Фото: из личного архива автора

Это было очень давно. Жить было темно и страшно. Однажды я познакомила маму на остановке с дядей Сашей

В 1984 году я жила с мамой в Минске, мне было одиннадцать лет, и я больше всего на свете боялась ядерной войны, ястребов Пентагона и стоматологов. Я очень хотела быть хорошим пионером и оставаться в своем маленьком советском детстве навсегда. Много лет я не вспоминала про дядю Сашу, наверное, мне было стыдно.

***

Пионеры, идите в жопу!

Тяжело быть маленьким толстым пионером. В шесть утра надевать колючие колготы, которые через полчаса уже сползут и соберутся в складки на коленях, платье, передник, завязывать галстук правильным узлом — а не как некоторые, вроде косынки на шее. На классном часе вчера обсуждали, что у настоящего пионера галстук для гордости, а не для красоты. Пасютина вызвали к доске и отчитали, потому что он на переменах снимает галстук и прячет в карман, а потом носит мятый. Пасютин — хулиган и позор класса.
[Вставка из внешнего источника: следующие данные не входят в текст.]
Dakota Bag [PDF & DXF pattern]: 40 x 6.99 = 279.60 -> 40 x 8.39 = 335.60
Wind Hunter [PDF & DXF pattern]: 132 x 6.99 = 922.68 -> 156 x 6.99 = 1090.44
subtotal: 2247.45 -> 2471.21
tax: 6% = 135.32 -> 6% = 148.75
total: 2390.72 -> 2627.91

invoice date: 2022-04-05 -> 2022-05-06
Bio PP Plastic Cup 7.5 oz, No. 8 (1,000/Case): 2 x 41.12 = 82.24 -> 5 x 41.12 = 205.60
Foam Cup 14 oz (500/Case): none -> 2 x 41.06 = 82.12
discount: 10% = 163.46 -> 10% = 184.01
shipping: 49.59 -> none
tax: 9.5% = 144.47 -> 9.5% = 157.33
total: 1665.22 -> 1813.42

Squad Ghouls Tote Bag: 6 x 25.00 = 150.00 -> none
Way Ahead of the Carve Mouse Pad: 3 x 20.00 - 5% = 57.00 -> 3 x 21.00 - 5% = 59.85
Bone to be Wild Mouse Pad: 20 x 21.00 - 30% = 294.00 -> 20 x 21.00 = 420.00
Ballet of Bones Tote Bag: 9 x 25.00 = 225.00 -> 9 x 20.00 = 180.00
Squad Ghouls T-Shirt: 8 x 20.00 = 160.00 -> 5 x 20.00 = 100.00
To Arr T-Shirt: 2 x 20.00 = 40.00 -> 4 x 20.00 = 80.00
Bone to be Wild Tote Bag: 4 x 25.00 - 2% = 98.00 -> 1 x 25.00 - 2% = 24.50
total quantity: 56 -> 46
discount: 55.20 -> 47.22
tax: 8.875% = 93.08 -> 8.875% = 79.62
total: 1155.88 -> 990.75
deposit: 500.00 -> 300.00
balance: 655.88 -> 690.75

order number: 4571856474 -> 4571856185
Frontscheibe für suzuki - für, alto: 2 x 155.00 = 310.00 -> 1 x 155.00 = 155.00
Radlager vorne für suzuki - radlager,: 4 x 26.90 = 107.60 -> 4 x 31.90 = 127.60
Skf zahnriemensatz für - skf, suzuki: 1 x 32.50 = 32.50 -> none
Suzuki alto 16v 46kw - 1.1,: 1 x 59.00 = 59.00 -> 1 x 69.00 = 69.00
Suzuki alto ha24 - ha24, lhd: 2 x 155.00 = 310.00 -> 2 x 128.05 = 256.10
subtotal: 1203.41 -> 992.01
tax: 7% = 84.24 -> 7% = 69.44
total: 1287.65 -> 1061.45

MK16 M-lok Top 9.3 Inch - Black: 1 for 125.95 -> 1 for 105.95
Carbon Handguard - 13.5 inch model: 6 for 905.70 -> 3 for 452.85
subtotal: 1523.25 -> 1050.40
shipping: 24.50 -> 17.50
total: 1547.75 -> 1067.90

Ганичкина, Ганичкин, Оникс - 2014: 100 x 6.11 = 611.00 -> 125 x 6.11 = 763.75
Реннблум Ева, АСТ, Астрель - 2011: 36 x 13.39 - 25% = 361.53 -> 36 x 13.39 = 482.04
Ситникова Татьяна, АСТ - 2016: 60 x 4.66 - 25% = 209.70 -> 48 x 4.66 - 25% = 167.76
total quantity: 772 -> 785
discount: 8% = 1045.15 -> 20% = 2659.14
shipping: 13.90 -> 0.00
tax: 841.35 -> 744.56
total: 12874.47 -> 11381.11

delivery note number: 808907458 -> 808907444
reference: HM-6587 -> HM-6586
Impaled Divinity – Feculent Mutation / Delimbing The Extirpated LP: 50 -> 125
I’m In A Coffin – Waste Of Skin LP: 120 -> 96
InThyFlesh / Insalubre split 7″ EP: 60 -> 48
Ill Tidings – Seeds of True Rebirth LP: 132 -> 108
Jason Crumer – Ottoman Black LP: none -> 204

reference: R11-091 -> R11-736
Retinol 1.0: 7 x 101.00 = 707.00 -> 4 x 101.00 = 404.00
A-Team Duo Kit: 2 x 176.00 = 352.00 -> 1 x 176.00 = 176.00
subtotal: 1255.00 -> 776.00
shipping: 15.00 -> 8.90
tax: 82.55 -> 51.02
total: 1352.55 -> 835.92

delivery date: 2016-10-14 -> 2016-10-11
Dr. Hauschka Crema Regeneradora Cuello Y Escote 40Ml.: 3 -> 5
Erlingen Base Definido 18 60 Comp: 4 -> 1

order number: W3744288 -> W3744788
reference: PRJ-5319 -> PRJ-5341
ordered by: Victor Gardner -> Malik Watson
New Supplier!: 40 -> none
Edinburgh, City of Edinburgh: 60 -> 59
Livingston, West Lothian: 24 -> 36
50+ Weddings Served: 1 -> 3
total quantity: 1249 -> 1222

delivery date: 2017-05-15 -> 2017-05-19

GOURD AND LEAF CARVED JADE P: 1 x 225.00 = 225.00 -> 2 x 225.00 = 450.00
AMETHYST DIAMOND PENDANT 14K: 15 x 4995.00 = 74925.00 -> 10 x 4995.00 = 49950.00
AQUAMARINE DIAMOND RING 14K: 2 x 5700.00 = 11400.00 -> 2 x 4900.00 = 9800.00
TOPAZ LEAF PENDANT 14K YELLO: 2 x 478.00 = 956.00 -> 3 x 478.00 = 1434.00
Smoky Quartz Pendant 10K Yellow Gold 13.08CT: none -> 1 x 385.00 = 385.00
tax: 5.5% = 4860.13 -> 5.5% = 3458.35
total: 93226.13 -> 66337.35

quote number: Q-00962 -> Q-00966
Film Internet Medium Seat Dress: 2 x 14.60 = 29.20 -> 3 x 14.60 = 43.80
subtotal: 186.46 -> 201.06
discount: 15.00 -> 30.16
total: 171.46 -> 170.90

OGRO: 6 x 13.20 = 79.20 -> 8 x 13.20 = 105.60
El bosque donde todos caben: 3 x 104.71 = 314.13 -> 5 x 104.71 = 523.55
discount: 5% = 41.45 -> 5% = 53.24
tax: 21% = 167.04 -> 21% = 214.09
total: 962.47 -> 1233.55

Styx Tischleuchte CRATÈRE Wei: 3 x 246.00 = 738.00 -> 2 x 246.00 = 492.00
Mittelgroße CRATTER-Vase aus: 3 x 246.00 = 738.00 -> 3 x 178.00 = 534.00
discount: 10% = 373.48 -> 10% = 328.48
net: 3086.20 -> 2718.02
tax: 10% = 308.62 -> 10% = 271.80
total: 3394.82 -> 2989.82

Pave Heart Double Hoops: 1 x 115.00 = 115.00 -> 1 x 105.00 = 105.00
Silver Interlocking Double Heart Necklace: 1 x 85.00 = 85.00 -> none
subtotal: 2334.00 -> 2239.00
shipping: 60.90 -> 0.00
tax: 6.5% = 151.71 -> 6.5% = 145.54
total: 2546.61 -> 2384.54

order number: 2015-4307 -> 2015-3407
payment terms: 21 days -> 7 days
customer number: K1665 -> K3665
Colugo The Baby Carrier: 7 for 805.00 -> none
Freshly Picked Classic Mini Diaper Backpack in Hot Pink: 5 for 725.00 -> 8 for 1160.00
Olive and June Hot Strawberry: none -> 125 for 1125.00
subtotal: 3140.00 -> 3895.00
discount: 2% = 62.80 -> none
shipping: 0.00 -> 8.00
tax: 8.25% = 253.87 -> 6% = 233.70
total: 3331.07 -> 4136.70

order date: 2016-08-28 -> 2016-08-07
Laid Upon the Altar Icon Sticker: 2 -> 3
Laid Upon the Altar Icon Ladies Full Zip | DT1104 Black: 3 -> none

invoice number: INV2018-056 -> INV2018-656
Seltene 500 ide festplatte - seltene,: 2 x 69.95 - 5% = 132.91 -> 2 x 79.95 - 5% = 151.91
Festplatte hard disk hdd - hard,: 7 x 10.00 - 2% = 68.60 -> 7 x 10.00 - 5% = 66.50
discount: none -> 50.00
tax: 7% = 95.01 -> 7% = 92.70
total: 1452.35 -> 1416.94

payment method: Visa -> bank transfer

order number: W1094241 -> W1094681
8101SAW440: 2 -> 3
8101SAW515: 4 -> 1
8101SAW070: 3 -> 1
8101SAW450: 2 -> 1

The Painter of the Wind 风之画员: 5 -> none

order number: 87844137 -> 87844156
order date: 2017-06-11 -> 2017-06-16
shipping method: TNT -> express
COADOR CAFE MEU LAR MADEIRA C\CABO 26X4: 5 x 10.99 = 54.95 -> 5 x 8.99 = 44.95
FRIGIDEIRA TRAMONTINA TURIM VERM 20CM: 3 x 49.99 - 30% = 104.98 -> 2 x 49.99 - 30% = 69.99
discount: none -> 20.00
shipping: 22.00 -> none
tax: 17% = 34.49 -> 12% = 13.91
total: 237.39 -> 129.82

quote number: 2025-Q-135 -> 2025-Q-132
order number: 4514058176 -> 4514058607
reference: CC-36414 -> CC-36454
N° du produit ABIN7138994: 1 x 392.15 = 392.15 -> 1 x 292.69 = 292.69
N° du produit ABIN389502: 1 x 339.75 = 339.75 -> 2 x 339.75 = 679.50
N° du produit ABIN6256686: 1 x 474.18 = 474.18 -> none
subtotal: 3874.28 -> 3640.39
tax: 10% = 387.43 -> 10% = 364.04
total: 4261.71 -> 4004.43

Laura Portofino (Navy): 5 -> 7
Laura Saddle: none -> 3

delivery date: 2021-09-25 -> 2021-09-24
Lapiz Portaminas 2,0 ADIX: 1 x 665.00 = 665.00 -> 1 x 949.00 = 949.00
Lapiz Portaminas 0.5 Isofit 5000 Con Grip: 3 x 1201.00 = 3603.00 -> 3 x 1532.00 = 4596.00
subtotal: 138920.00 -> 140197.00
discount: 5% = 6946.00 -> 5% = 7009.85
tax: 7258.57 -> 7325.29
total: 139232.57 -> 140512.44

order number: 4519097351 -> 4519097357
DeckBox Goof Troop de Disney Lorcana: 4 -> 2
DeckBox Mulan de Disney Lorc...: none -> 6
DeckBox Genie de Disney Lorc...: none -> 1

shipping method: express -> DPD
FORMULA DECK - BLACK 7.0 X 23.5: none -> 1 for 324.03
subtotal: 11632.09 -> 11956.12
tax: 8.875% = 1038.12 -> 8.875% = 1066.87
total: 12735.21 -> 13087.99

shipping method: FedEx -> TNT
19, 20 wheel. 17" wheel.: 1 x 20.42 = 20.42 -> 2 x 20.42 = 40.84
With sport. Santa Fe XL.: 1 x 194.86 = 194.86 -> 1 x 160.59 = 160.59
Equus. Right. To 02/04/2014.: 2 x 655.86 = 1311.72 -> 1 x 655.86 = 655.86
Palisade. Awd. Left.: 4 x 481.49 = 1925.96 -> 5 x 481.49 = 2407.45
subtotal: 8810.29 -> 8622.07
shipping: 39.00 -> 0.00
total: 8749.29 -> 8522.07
Он залез на подоконник и кричал оттуда ужасную частушку про Ленина — «Это что за мужичок лезет на броневичок, кепку мятую он носит, букву «р» не произносит», — и все смеялись, а я подошла и сказала, что если он будет так себя вести, его исключат из пионеров.

«Дура очкастая, — ответил он, — жаловаться побежишь?»

Пасютин в моем тимуровском звене. Вожатая дала нам первое задание — навестить ветерана.

«Это очень важный ветеран, — объяснила вожатая. — Персональный! Вручите ему открытку, поздравите и спросите, чем помочь».

Я волновалась, представляла, как мы придем с гвоздиками, как он нам обрадуется, будет поить чаем и рассказывать про боевые подвиги.

Ветеран встретил нас в трусах и майке.

— От имени пионерской организации поздравляем вас с шестьдесят седьмой годовщиной революции, — прокричала я.

— Идите в жопу, — сказал ветеран и захлопнул дверь.

Очкарик-в попе-шарикФото: из личного архива автора

Я не поняла. Я, конечно, знала, что есть такое слово, были слова и похуже, но не от персонального же ветерана! Я позвонила еще раз. И еще. Я давила на кнопку звонка, пока из соседней квартиры не вышла тетка в халате и не выгнала все наше тимуровское звено из подъезда.

— Чего ты ревешь, — сказал мне Пасютин на улице. — Нормальный дед, мой тоже всех посылает. Вожатой только не стучи, слышишь?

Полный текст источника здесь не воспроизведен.